# "Im going to talk to your supervisor"



## sumidaj (Nov 2, 2020)

Did a delivery the other day.. .It was a 2 pick up and 2 drop off delivery.

From the time I got the ping, it was probably a 3-4 min drive to the restaurant, then there was maybe a max 6 min wait since they were still cooking the food. Then a 2 minute drive across the street to the next pick up which was a fast in and out fast food pick up…2 min max Id say. Then I drove to the first drop off which was about 2 miles down the road (3 minutes? Maybe 5 minutes?) as there were no stops and the traffic was decent aside from a fast ID check on base…. Sooo at this point I think im 20?? Minutes into this entire delivery Id say.

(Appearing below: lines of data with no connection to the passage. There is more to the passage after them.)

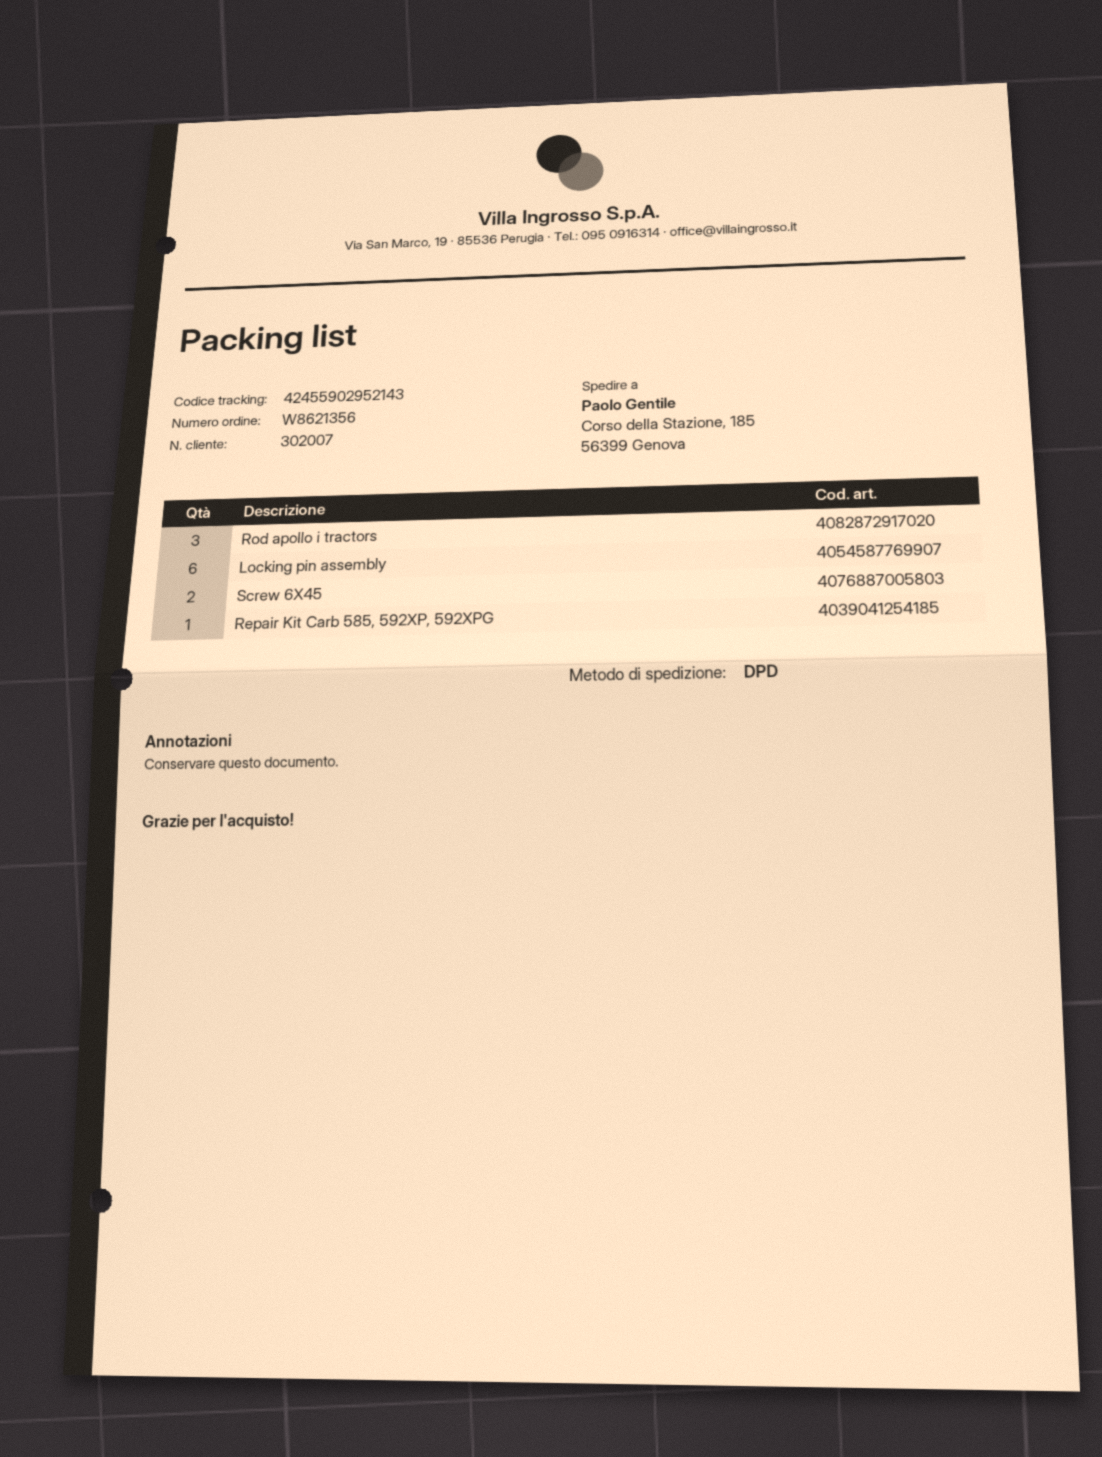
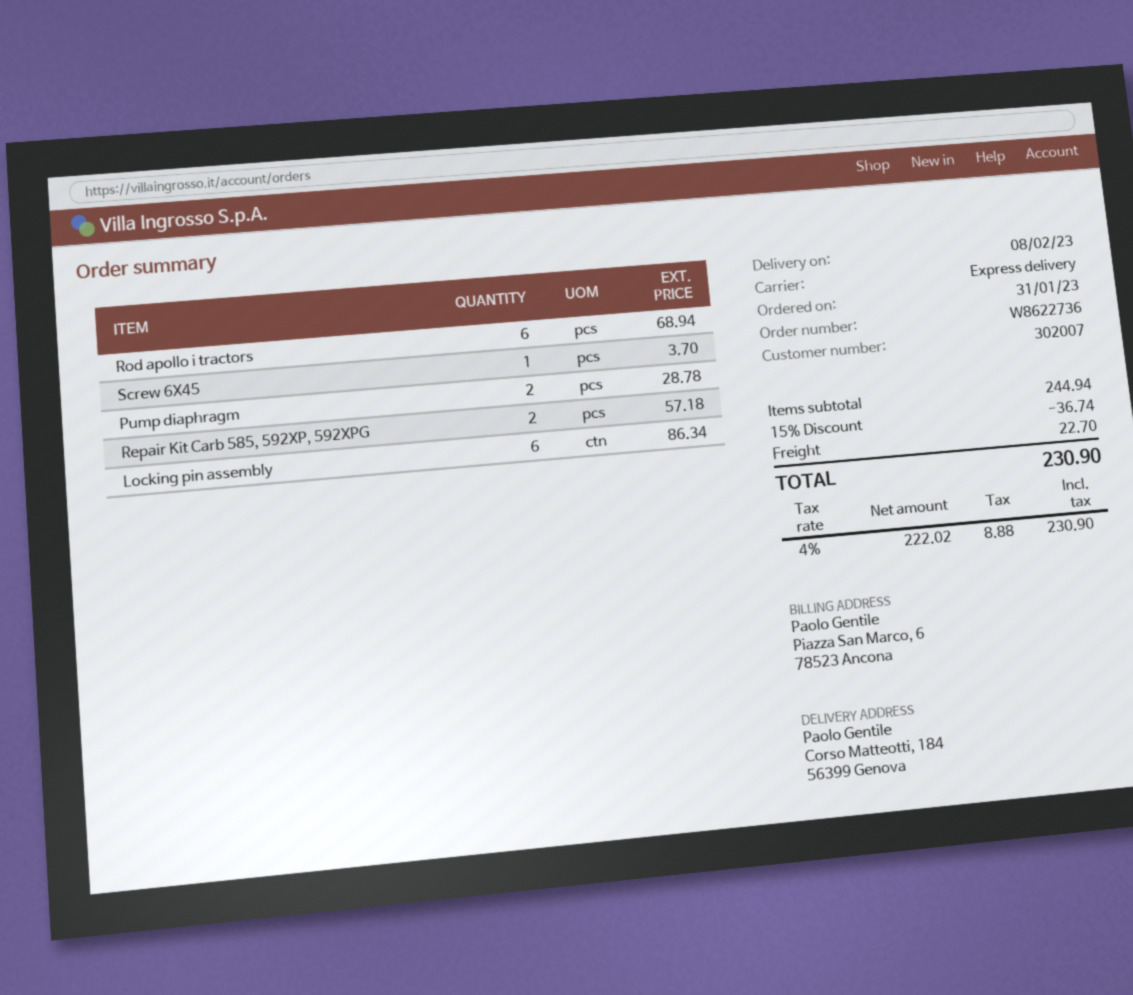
order number: W8621356 -> W8622736
shipping method: DPD -> express
ship to: Corso della Stazione, 185, 56399 Genova -> Corso Matteotti, 184, 56399 Genova
Rod apollo i tractors: 3 -> 6
Screw 6X45: 2 -> 1
Repair Kit Carb 585, 592XP, 592XPG: 1 -> 2
Pump diaphragm: none -> 2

Then I got a call from someone….. He said “where are you?” I thought it might have been the first person, but it wasn’t. I asked who it was and he just said im your Uber. He didn’t give a name etc…Just an extremely vague guessing game. He continued to say “where are you?” Then I asked if he was the Wendy’s order ( I forgot the names I deliver to since im focusing on where im going……. _shrugs_) and he said I am your Uber…. I think he mentioned his name as I eventually realized it was the second delivery which was the first restaurant with the wait…then he asked me where I picked up from….what deliveries I did… then I thought it sounded kinda odd / suspicious..so I did not tell him where I picked up the delivery from as I was wondering if it was some other customer that got my number….


Are you lost? Do you have a problem? We have problems? Then he asked me more kinda odd things… I can’t recall all as I was in the middle of looking for the current delivery… I eventually finished the delivery and focused on the call …I asked his name, he didn’t tell me, and said I should know. I asked what he ordered… he just laughed…I asked where he ordered from and he said he didn’t know…. Then he continues to say his food is late, and laughs a bit. I ask him again to confirm his order or the place he ordered from and he just didn’t answer and said he doesn;t know and that i should know...... Then he said are there any problems? I think we have problems...there is obviously a problem.... etc…” Then he started asking why it was taking so long etc… I explained to him that his order was part of a 2 delivery (and how that works) then he started to get a little frustrated and said “I’m going to talk to your supervisor” and then he started to get weird… his tone and voice changed and he sounded more aggressive…he asked a few more questions about why he didn’t have his food and hung up…in the middle of me answering hs questions...rude lol 


Sooooo I start to drive to his place but just felt really uncomfortable… How he refused to answer questions clearly, didnt sy where he ordered from..... The way he refused to answer questions as i tried to just clarify what he was initially talking about / who he was...., how he made it like a cat and mouse game when trying to get info….etc… so I called support on my way, stopped half way and talked to support on the side of the road. The more I thought about it the more uncomfortable I was…the way he was acting… rude, belligerent…..and weird…possibly drunk??......and then support asked if I felt comfortable…I was not. They let me end the trip and not complete the delivery… I kinda felt the guy would assault me or SOEMTHING if I went through with the delivery….support was supportive and said that it was odd / weird and consiuder abuse to drivers etc… and they walked me through cancelling it….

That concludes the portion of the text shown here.